## Data for the task
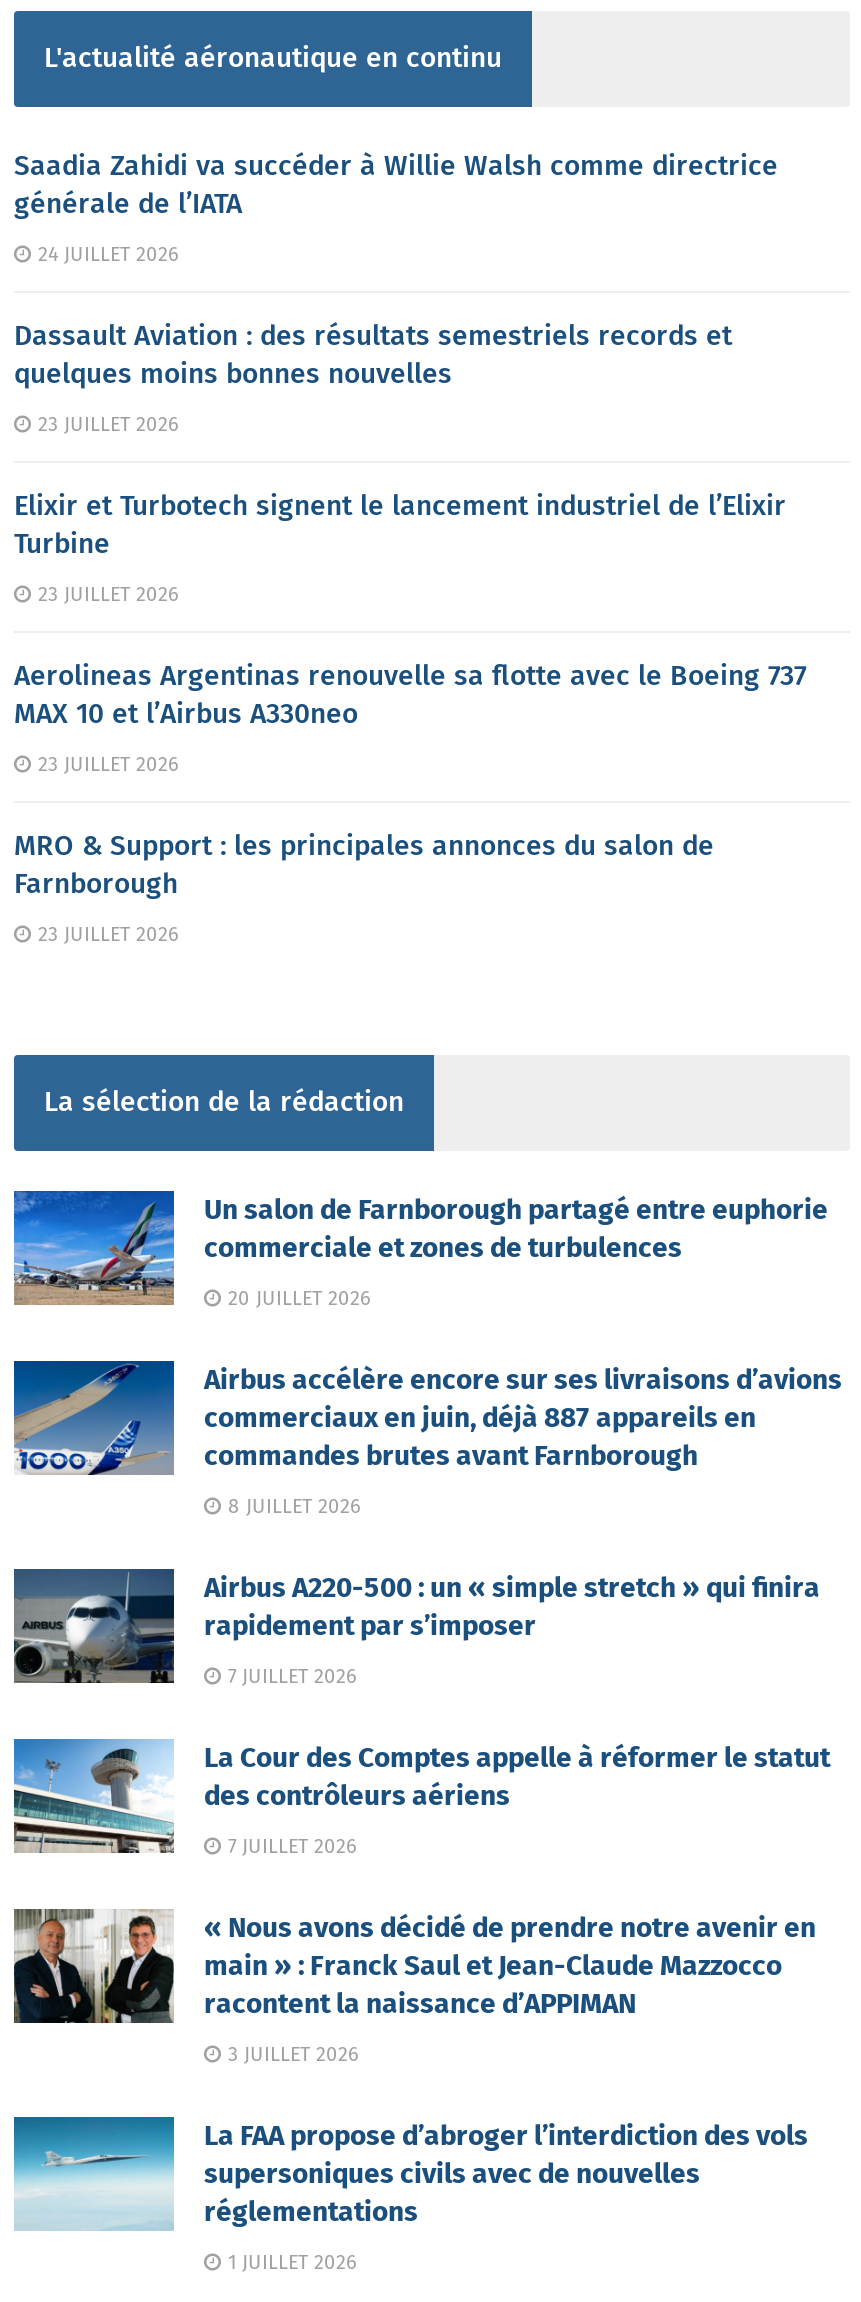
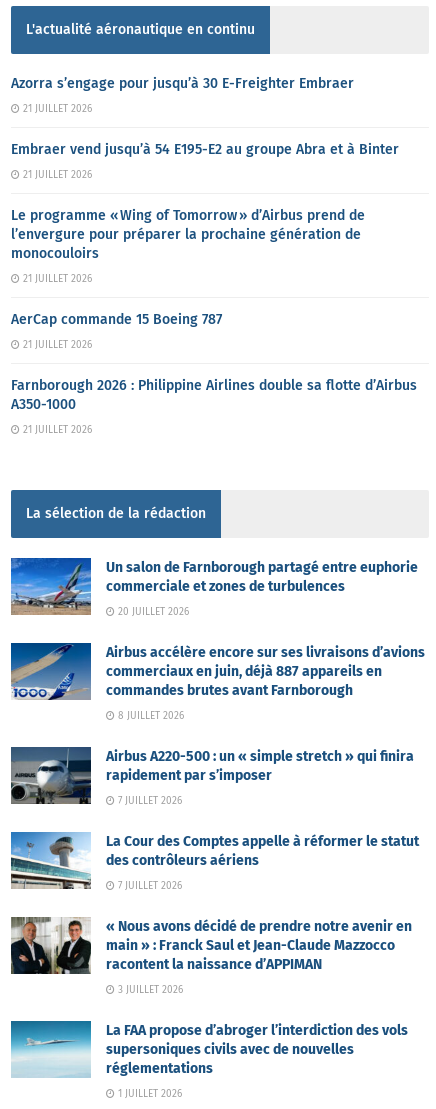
[14,148,778,220] Saadia Zahidi va succéder à Willie Walsh comme directrice | générale de l’IATA -> [11,74,354,92] Azorra s’engage pour jusqu’à 30 E-Freighter Embraer
[32,242,178,266] 24 JUILLET 2026 -> [20,102,92,114] 21 JUILLET 2026
[14,318,732,390] Dassault Aviation : des résultats semestriels records et | quelques moins bonnes nouvelles -> [11,140,399,158] Embraer vend jusqu’à 54 E195-E2 au groupe Abra et à Binter
[32,412,178,436] 23 JUILLET 2026 -> [20,168,92,180] 21 JUILLET 2026
[14,488,786,560] Elixir et Turbotech signent le lancement industriel de l’Elixir | Turbine -> [11,206,365,262] Le programme « Wing of Tomorrow » d’Airbus prend de | l’envergure pour préparer la prochaine génération de | monocouloirs
[32,582,178,606] 23 JUILLET 2026 -> [20,272,92,284] 21 JUILLET 2026
[14,658,806,730] Aerolineas Argentinas renouvelle sa flotte avec le Boeing 737 | MAX 10 et l’Airbus A330neo -> [11,310,222,328] AerCap commande 15 Boeing 787
[32,752,178,776] 23 JUILLET 2026 -> [20,338,92,350] 21 JUILLET 2026
[14,828,714,900] MRO & Support : les principales annonces du salon de | Farnborough -> [11,376,417,412] Farnborough 2026 : Philippine Airlines double sa flotte d’Airbus | A350-1000
[32,922,178,946] 23 JUILLET 2026 -> [20,424,92,436] 21 JUILLET 2026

## Work instruction
All of the records above must be copied exactly, except for the pictures.

## Exercise answer
[14,148,778,220] Saadia Zahidi va succéder à Willie Walsh comme directrice | générale de l’IATA -> [11,74,354,92] Azorra s’engage pour jusqu’à 30 E-Freighter Embraer
[32,242,178,266] 24 JUILLET 2026 -> [20,102,92,114] 21 JUILLET 2026
[14,318,732,390] Dassault Aviation : des résultats semestriels records et | quelques moins bonnes nouvelles -> [11,140,399,158] Embraer vend jusqu’à 54 E195-E2 au groupe Abra et à Binter
[32,412,178,436] 23 JUILLET 2026 -> [20,168,92,180] 21 JUILLET 2026
[14,488,786,560] Elixir et Turbotech signent le lancement industriel de l’Elixir | Turbine -> [11,206,365,262] Le programme « Wing of Tomorrow » d’Airbus prend de | l’envergure pour préparer la prochaine génération de | monocouloirs
[32,582,178,606] 23 JUILLET 2026 -> [20,272,92,284] 21 JUILLET 2026
[14,658,806,730] Aerolineas Argentinas renouvelle sa flotte avec le Boeing 737 | MAX 10 et l’Airbus A330neo -> [11,310,222,328] AerCap commande 15 Boeing 787
[32,752,178,776] 23 JUILLET 2026 -> [20,338,92,350] 21 JUILLET 2026
[14,828,714,900] MRO & Support : les principales annonces du salon de | Farnborough -> [11,376,417,412] Farnborough 2026 : Philippine Airlines double sa flotte d’Airbus | A350-1000
[32,922,178,946] 23 JUILLET 2026 -> [20,424,92,436] 21 JUILLET 2026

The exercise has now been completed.